Wir alle haben etwas zu verbergen
Und darin liegt das rechtsstaatliche Problem: Wie sicherstellen, dass mit der Software nicht nur der fragliche Kommunikationskanal, für den die richterliche Überwachungsbefugnis gilt, ausgelesen wird, sondern der gesamte Smartphone-Inhalt inklusive aller Kontaktdaten, was nicht nur möglich, sondern technisch teilweise sogar unumgänglich ist, meinen Experten. Auf diese Weise könnten Persönlichkeits- und Datenschutzrechte verletzt werden und schnell auch unschuldige Dritte in den Ermittlungsfokus geraten. Wer nichts zu verbergen hat, hat nichts zu befürchten? Von wegen!

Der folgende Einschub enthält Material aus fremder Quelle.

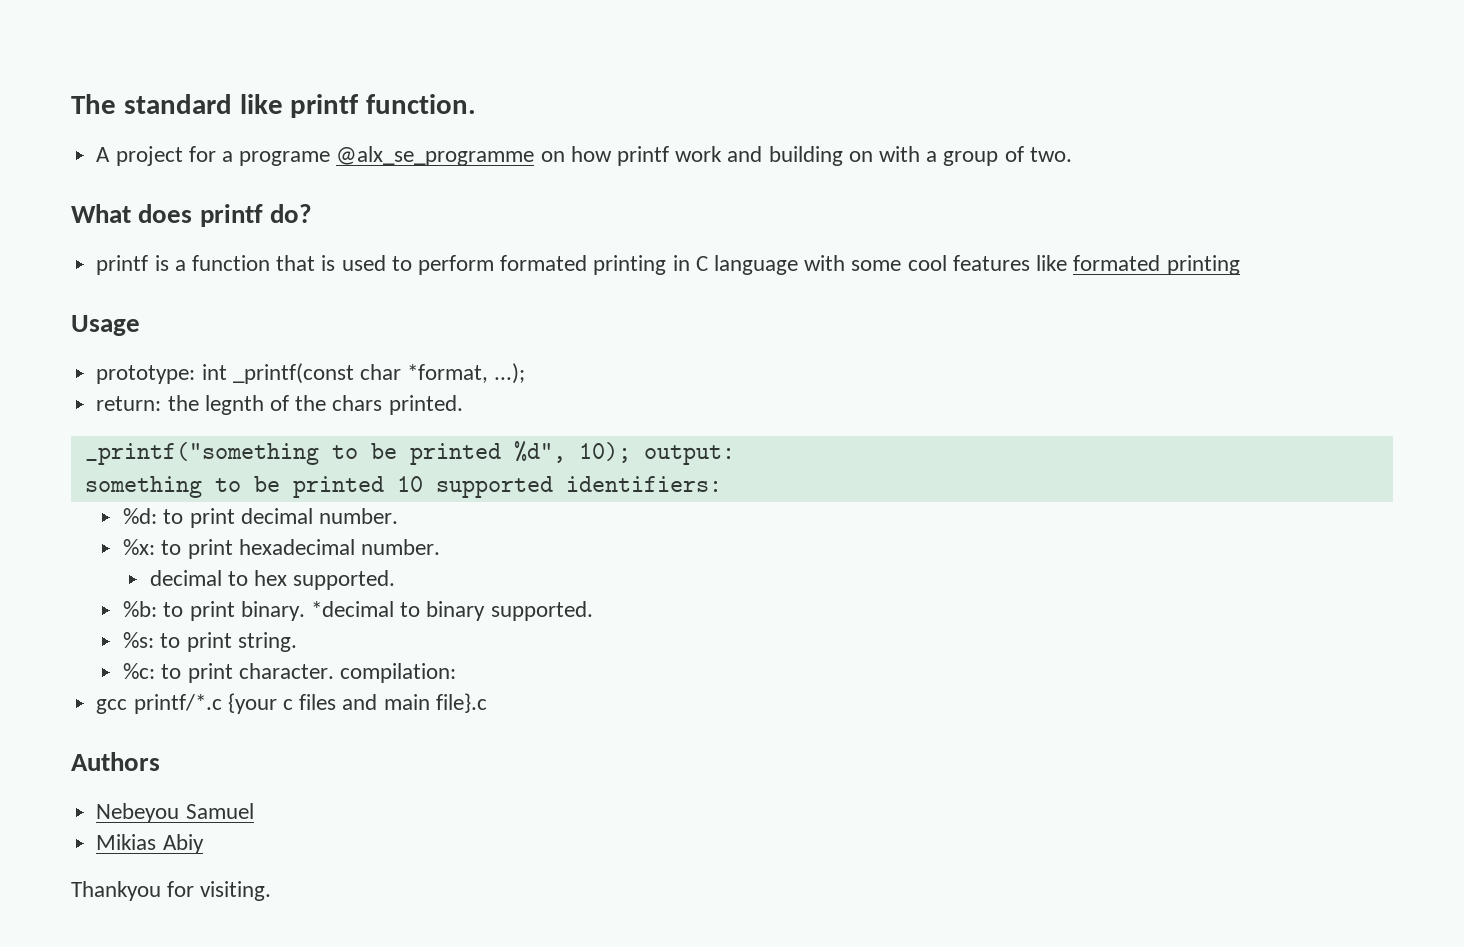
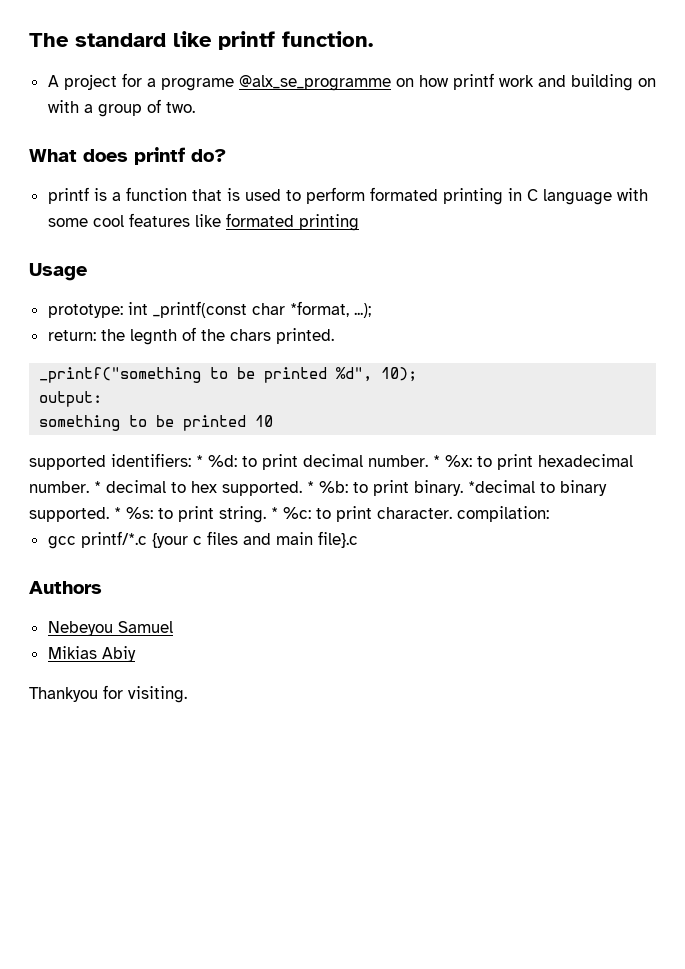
(631, 452) none -> (418, 374) //
(423, 484) none -> (274, 421) //
(722, 484) // -> [196,455,203,467] *
(398, 516) // -> [433,455,440,467] *
(440, 547) // -> [94,481,101,493] *
(396, 580) // -> [307,481,314,493] *
(593, 611) // -> [114,507,121,519] *
(297, 642) // -> [271,507,278,519] *

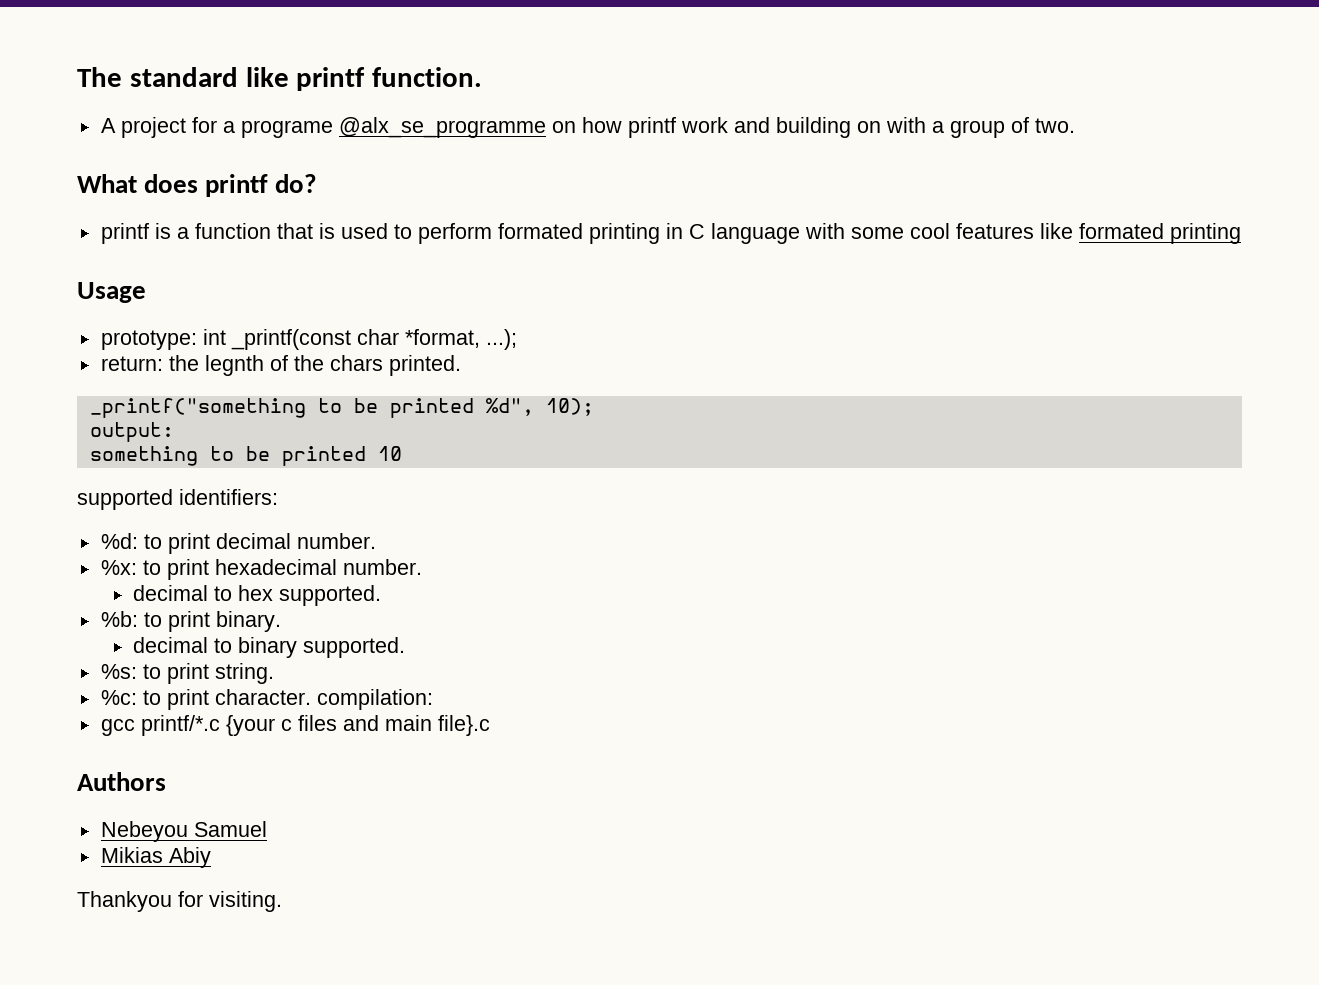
[196,455,203,467] * -> (278, 497) //
[433,455,440,467] * -> (376, 541) //
[94,481,101,493] * -> (422, 567) //
[307,481,314,493] * -> (382, 595) //
[468,480,535,493] *decimal -> [133,637,209,653] // decimal
[114,507,121,519] * -> (406, 647) //
[271,507,278,519] * -> (274, 673) //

Ist es verdächtig, wenn man etwas verbergen möchte? Zunächst einmal haben wir das in der Verfassung verbriefte Recht, etwas zu verbergen, nämlich unsere Privatsphäre. Und dann gibt es ganze Berufsgruppen und Branchen, die von Rechts wegen oder aus Geschäftsinteresse etwas zu verbergen haben: Anwälte die Informationen über ihre Mandanten, Ärzte ihre Patientendaten, Journalisten ihre Recherchen und Informanten, Banken die Finanz- und Transaktionsdaten ihrer Kunden und Firmen aller Art ihre erfolgsrelevanten Geschäftsgeheimnisse, aber auch die Daten ihrer Geschäftspartner, Kunden und Mitarbeitenden, et cetera.
Text: Xenia Bauer-Neuhaus
Infokasten
Die Geschichte verschlüsselter Messenger-Dienste
Vorreiter bei „smarten“ Mobility-Technologien war in den 2000er-Jahren Blackberry. Die Geräte und Dienste waren vor allem für den Einsatz im Geschäftsleben ausgelegt. Der kanadische Anbieter versprach seinen Business-Kunden unter anderem eine garantiert abhörsichere Kommunikation mit Hilfe eines „militärischen“ Verschlüsselungsstandards. Firmen in aller Welt waren begeistert und erhofften sich einen Durchbruch in Sachen Mobilität, Flexibilität und letztlich Produktivität ihrer Geschäftsprozesse. Endlich konnten ihre Manager und Außendienstmitarbeiter von überall aus sicher auf das Firmennetz zugreifen, geschäftliche E-Mails lesen und sich über den „Blackberry Messenger“ austauschen.
Genauso begeistert über die neue abhörsichere Kommunikationsmöglichkeit waren aber auch terroristische Organisationen und die organisierte Kriminalität. Bei Sicherheitsbehörden und Geheimdiensten in aller Welt schrillten die Alarmglocken. Einige Länder, allen voran die Vereinigten Arabischen Emirate, drohten Blackberry sogar mit einem Verbot, sollten ihnen die Kanadier keine „Hintertür“ in die verschlüsselte Kommunikation ihrer Kunden öffnen.
So viel zur gefühlt grauen Vorzeit, denn heute, 15 Jahre später, haben mobile Technologien und Smartphones nicht nur das Business, sondern die gesamte Gesellschaft buchstäblich bis in die finstersten Winkel durchdrungen. Und Blackberry wurde von viel größeren, globalen Tech-Konzernen vom Markt gefegt.